In an era where investors are throwing money at anything that mentions 'large language model' while ignoring everything else, healthcare data platform H1 has somehow managed to raise $40 million from CVS Health Ventures. Consider it a small victory for the pre-AI era holdouts.

Ariel Katz, co-founder and CEO of the nine-year-old company, argues that not all SaaS companies deserve the same cold shoulder. 'If you’re a workflow SaaS company, you could vibe code that,' Katz told TechCrunch, suggesting that AI can't easily replicate a company built on being a data provider at its core. It's a self-serving viewpoint - H1's entire business is selling detailed information about doctors to pharma companies, hospital systems, and health insurers - but that doesn't mean he's wrong.

'I don’t worry about Claude ever doing what we do,' Katz said, referring to Anthropic's popular AI model. He thinks the data H1 collects on physicians globally could actually be so valuable to AI model makers that they are more likely to become customers than competitors. A refreshing take from someone not panicking about being automated into oblivion.

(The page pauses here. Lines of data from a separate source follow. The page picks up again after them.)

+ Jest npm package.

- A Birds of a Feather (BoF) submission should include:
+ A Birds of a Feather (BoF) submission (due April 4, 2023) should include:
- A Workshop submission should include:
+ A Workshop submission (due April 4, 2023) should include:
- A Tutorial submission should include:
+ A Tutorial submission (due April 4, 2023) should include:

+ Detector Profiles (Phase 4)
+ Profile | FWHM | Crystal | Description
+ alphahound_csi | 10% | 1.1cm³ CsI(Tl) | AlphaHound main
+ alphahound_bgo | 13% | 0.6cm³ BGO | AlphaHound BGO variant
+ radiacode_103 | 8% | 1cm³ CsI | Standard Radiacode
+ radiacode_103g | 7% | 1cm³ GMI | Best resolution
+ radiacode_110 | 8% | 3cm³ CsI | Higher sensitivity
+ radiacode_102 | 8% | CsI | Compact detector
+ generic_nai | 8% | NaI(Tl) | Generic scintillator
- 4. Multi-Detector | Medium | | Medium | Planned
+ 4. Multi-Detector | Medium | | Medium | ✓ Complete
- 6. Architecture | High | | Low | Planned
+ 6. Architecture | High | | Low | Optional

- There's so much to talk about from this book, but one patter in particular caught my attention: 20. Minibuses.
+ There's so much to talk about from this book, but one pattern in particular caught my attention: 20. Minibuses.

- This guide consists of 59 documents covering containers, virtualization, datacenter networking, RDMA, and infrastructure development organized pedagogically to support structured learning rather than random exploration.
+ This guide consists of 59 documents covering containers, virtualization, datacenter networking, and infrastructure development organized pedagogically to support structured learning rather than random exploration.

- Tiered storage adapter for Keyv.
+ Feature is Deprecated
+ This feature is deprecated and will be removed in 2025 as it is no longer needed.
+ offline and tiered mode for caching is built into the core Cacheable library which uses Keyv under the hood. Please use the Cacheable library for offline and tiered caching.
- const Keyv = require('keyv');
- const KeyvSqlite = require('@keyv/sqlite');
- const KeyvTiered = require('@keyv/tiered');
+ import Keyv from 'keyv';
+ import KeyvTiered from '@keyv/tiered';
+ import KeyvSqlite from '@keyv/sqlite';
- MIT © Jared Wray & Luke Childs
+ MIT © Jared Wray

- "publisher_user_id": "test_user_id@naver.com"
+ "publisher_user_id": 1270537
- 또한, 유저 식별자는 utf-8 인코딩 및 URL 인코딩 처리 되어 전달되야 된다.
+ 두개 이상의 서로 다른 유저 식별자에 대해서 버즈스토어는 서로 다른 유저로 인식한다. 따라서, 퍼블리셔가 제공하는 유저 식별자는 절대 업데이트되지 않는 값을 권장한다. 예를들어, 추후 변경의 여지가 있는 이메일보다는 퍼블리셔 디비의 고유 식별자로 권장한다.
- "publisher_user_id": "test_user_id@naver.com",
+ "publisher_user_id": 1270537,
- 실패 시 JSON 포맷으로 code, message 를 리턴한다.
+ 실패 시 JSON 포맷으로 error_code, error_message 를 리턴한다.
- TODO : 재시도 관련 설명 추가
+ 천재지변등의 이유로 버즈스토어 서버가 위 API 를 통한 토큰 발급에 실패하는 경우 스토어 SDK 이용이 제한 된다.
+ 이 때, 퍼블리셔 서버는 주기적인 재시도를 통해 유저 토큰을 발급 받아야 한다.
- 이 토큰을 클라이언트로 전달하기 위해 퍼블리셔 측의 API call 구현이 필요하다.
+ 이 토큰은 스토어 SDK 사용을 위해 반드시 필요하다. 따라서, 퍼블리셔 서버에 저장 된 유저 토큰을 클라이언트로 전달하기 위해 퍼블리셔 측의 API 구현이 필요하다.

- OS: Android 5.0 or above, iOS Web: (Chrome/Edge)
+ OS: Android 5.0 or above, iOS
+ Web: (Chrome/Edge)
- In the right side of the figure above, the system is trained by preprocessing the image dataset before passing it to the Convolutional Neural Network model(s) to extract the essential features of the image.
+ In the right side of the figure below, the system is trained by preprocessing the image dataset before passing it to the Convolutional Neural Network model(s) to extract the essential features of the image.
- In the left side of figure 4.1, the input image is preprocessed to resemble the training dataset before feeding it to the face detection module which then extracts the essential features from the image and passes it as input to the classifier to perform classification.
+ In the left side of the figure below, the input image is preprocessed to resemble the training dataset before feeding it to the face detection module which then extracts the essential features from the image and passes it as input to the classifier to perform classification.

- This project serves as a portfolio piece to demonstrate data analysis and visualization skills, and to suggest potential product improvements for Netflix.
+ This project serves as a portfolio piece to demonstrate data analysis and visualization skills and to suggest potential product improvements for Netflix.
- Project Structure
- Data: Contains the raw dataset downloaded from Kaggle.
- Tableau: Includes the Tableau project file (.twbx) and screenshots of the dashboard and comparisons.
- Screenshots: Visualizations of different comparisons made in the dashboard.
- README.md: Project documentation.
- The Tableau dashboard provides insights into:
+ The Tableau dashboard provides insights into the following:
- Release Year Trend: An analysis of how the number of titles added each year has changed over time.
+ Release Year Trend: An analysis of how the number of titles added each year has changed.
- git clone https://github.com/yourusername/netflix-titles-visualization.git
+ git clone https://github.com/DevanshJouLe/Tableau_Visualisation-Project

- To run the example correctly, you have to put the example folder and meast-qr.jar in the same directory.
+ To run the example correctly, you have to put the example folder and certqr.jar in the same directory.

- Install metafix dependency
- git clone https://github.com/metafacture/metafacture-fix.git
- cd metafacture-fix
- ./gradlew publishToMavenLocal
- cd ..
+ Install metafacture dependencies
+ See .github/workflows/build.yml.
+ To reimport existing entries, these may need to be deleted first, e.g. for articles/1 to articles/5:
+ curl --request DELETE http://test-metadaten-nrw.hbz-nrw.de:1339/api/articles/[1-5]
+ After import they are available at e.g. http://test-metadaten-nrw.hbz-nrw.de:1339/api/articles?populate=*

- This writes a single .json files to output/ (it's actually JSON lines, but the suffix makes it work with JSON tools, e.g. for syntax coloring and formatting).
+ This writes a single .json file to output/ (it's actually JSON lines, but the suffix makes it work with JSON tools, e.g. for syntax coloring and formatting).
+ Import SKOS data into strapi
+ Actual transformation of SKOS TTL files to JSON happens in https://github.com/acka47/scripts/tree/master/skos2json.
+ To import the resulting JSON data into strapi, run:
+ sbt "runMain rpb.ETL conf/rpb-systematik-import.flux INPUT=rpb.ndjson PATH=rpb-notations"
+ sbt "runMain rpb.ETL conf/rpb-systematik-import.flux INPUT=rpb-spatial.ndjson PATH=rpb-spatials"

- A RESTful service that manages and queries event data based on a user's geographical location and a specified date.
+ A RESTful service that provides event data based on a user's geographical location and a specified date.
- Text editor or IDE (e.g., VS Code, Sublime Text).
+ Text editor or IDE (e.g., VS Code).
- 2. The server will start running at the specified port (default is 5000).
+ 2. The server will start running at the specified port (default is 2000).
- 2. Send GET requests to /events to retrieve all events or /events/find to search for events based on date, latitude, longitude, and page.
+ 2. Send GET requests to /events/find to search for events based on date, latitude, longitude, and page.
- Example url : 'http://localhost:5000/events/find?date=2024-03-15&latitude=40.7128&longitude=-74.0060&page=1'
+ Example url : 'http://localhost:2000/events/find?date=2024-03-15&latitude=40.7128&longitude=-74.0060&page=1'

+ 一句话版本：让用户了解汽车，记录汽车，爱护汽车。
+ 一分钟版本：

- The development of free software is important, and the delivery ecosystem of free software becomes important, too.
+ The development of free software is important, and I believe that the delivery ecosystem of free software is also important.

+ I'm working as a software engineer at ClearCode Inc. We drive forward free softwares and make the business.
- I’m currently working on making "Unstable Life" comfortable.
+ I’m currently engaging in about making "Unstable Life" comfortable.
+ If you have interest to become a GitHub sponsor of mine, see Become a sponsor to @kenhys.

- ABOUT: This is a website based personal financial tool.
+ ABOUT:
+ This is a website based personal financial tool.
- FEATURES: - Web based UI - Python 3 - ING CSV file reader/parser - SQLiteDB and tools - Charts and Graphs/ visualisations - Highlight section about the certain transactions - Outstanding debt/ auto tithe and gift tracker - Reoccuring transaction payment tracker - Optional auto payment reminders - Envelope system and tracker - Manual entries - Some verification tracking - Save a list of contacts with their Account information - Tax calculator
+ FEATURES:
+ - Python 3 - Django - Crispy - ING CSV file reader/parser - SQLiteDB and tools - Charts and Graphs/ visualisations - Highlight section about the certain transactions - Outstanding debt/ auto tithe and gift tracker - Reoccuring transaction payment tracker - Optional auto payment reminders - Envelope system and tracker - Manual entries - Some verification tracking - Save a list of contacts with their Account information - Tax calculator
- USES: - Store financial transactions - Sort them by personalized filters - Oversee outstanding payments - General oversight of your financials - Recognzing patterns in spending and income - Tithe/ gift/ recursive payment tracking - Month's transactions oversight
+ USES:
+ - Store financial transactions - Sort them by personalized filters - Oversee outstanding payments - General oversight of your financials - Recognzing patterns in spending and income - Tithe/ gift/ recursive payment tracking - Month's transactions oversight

CVS Health Ventures must agree that H1 is in no danger of becoming a victim of the 'SaaSocalypse.' The investor just led a $40 million round into the startup, which wasn't even looking to raise capital. H1 turned cash flow and EBITDA profitable last year and is forecasting to grow over 40% this year. But the partnership with one of the largest healthcare companies in the world was apparently too tempting to pass up.

Despite the strong financial fundamentals, companies like H1 aren't exciting for traditional VCs currently consumed with backing AI startups at skyrocketing valuations. H1 was last valued at $750 million when it raised $100 million led by Altimeter Capital at the height of the Covid-era tech bubble in November 2021. Like other companies that secured capital just before valuations plummeted in 2022, H1 has focused on becoming profitable and growing through acquiring smaller competitors. Because sometimes the best way to survive the hype cycle is to just keep doing what you do.